Offset Input Literals LZ Back-References
00000000 |Romeo and Juliet| |Romeo and Juliet| |----------------|
00000010 |@Excerpt from Ac| |@Excerpt from Ac| |----------------|
00000020 |t 2, Scene 2@@JU| |--2, S--ne--@@JU| |00----11--22----|
00000030 |LIET@O Romeo, Ro| |LIET@O -----,---| |-------33333-444|
00000040 |meo! wherefore a| |---!-wherefo-- a| |444-5-------66--|
00000050 |rt thou Romeo?@D| |-t-thou------?@D| |7-8----999999---|
00000060 |eny thy father a| |eny-----fat-----| |---00011---22233|
00000070 |nd refuse thy na| |------us------n-| |333444--566666-7|
00000080 |me;@Or, if thou | |me;@Or, if------| |----------888888|
00000090 |wilt not, be but| |wilt--ot--be--u-| |----99--00--11-2|
000000a0 | sworn my love,@| |-sworn my love,@| |2---------------|
000000b0 |And I'll no long| |A---I'll------ng| |-333----444555--|
000000c0 |er be a Capulet.| |er----a Capulet.| |--6666----------|
000000d0 |@@ROMEO@[Aside] | |@@ROMEO@[-side] | |---------7------|
000000e0 |Shall I hear mor| |Sha---I hear mor| |---888----------|
000000f0 |e, or shall I sp| |e,--- s-------sp| |--900--1111111--|
00000100 |eak at this?@@JU| |eak a----is?----| |-----2222---3333|
00000110 |LIET@'Tis but th| |-----'T---------| |33333--445555666|
00000120 |y name that is m| |---------at--s--| |666666777--88-99|
00000130 |y enemy;@Thou ar| |--enemy;@T------| |99--------000111|
00000140 |t thyself, thoug| |----yself,-----g| |1111------22222-|
00000150 |h not a Montague| |h-------Montague| |-3333444--------|
00000160 |.@What's Montagu| |.-W---'s--------| |-5-666--77777777|
00000170 |e? it is nor han| |-? i-----no--han| |7---88888--99---|
00000180 |d, nor foot,@Nor| |d------foot-@N--| |-011111----2--33|
00000190 | arm, nor face, | |-arm-------ace--| |3---4444444---55|
000001a0 |nor any other pa| |----a---o-----pa| |5555-666-77777--|
000001b0 |rt@Belonging to | |rt@Be----ing to-| |-----8888------9|
000001c0 |a man.

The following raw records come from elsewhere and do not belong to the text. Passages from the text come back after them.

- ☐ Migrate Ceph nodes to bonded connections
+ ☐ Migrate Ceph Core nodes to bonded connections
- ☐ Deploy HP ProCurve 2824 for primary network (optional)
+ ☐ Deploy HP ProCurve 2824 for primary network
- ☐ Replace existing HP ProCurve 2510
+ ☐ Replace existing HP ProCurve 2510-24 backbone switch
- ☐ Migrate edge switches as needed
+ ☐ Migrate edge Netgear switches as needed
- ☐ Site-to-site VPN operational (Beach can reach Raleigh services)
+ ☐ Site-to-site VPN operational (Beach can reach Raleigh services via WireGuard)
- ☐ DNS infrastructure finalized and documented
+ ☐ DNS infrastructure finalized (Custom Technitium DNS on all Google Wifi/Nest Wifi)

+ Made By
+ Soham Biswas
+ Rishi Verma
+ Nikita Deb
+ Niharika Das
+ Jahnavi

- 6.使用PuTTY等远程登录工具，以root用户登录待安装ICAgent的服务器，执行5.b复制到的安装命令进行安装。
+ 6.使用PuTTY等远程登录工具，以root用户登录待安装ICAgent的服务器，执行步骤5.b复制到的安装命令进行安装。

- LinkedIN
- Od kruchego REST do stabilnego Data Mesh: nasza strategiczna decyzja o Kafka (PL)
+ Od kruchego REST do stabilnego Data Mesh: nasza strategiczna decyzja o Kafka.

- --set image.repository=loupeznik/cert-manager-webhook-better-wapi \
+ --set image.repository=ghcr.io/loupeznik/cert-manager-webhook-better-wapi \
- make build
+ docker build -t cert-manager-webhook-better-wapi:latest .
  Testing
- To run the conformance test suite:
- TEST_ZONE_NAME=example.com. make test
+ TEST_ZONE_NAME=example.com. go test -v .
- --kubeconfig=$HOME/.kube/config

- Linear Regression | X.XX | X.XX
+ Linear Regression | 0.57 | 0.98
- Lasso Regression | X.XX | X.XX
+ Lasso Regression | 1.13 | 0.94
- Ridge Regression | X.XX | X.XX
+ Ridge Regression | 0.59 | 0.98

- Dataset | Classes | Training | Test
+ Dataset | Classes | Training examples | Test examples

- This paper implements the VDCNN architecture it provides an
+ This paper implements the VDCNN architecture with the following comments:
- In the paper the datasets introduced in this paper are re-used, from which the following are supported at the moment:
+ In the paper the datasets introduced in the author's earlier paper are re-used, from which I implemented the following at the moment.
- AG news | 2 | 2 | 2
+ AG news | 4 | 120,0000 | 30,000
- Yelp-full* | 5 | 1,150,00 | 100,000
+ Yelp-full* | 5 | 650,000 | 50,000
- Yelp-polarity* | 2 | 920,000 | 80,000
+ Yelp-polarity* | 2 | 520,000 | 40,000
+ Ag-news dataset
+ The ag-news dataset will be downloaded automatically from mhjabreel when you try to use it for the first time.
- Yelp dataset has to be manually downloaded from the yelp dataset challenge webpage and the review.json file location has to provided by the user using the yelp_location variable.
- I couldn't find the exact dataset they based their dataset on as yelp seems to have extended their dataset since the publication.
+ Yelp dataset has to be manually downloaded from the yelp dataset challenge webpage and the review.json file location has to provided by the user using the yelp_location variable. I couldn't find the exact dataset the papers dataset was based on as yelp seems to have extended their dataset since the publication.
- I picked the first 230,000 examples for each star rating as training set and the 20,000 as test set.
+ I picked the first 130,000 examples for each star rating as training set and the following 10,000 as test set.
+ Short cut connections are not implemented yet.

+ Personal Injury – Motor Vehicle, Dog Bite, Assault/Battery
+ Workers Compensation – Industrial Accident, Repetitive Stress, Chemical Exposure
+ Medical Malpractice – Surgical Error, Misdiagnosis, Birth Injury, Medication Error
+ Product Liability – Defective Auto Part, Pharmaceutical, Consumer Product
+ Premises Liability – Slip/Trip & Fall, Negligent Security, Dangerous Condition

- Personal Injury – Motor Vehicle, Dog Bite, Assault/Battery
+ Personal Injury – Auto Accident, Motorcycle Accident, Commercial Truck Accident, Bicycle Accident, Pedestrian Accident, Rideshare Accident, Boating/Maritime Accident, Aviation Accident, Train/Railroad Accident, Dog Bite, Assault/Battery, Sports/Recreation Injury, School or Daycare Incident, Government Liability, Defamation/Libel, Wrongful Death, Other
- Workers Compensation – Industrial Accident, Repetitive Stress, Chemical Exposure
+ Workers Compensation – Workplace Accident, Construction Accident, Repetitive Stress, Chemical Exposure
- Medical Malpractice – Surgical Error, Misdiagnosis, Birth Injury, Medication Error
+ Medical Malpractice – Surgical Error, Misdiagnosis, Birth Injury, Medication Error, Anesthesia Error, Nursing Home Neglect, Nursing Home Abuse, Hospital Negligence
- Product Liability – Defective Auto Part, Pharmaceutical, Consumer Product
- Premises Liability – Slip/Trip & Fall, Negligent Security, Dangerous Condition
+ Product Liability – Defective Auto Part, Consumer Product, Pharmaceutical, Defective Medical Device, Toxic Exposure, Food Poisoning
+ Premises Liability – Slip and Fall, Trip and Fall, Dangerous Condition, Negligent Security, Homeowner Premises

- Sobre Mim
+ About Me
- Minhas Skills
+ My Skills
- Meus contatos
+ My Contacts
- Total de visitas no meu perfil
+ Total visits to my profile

O, be som| |--ma-. O-----som| |99--0---11111---|
000001d0 |e other name!@Wh| |e-----------!---| |-22222233333-444|
000001e0 |at's in a name? | |-----in a-----?-| |44444----55555-6|
000001f0 |that which we ca| |-----which-we c-| |66666-----7----8|
00000200 |ll a rose@By any| |---a-rose@By----| |888-9-------0000|
00000210 | other name woul| |------------woul| |000000011111----|
00000220 |d smell as sweet| |d -me----s---eet| |--2--3333-444---|
00000230 |;@So Romeo would| |;@So------------| |----555555666666|
00000240 |, were he not Ro| |,---re he-------| |-777-----8888999|
00000250 |meo call'd,@Reta| |--------'--@R-ta| |99900000-11--2--|
00000260 |in that dear per| |in------d----pe-| |--333333-4444--5|
00000270 |fection which he| |fection-------h-| |-------6666666-7|
00000280 | owes@Without th| |-owes@Wi----t---| |7-------8888-999|
00000290 |at title. Romeo,| |---title.-------| |999------0000000|
000002a0 | doff thy name,@| |-d-ff-----------| |0-1--22222222333|
000002b0 |And for that nam| |----for---------| |3333---444444555|
000002c0 |e which is no pa| |----------------| |5666666777777888|
000002d0 |rt of thee@Take | |-- o----ee@Take | |88--9999--------|
000002e0 |all myself.@@ROM| |----m-----------| |0000-11111222222|
000002f0 |EO@I take thee a| |---I------------| |222-334445555666|
00000300 |t thy word:@Call| |------word:@C---| |777777-------888|
00000310 | me but love, an| |------------- a-| |8899999000000--1|
00000320 |d I'll be new ba| |-------be-new--a| |1111111--2---33-|
00000330 |ptized;@Hencefor| |ptized;@Hencefor| |----------------|
00000340 |th I never will | |th I---ver wi---| |----444------555|
00000350 |be Romeo.@@JULIE| |--------.-------| |55566666-7777777|
00000360 |T@What man art t| |----------------| |7888889999000000|
00000370 |hou that thus be| |---------t-us---| |000111111-2--333|
00000380 |screen'd in nigh| |screen'd----nigh| |--------4444----|
00000390 |t@So stumblest o| |t----stumblest o| |-5555-----------|
000003a0 |n my counsel?@| |-----c-unsel?@| |66666-7-------|
The first ten (length, distance)
pairs (and their offsets and copied text)
are:
off = 0x020 (len = 2, dist = 9) "t "
off = 0x026 (len = 2, dist = 19) "ce"
off = 0x02A (len = 2, dist = 9) " 2"
off = 0x037 (len = 5, dist = 55) "Romeo"
off = 0x03D (len = 6, dist = 7) " Romeo"
off = 0x044 (len = 1, dist = 7) " "
off = 0x04C (len = 2, dist = 4) "re"
off = 0x050 (len = 1, dist = 4) "r"
off = 0x052 (len = 1, dist = 4) " "
off = 0x057 (len = 6, dist = 26) " Romeo"
etc.
All up, LZMA uses 128 LZ back-references here, some whose length is as short as 1 byte (these also use the same distance as the preceding LZ back-reference). In LZMA, in can be more efficient (in terms of compression ratio) to emit a 1-length copy for an ‘r’ byte than to emit a literal ‘r’ byte.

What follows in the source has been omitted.